[Provided records — start]

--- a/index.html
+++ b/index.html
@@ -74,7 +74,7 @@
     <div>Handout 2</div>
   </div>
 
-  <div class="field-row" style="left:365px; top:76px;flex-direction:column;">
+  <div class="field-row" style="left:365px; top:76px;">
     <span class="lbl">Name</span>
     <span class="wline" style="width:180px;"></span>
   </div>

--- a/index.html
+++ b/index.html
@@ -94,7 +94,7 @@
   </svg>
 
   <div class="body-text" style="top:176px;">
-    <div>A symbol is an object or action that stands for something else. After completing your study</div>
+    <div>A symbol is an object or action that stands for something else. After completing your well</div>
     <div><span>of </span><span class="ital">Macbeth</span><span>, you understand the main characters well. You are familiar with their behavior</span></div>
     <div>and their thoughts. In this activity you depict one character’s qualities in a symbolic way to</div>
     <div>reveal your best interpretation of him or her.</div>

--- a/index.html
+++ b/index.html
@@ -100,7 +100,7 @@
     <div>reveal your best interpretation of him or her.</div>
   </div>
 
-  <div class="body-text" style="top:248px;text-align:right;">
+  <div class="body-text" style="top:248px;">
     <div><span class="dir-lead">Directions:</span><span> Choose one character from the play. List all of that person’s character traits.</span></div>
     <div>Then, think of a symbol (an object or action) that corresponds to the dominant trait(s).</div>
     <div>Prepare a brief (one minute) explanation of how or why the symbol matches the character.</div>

[Provided records — finish]

In the entries above, how many lines hold the word "After"? State the number and nothing else.

2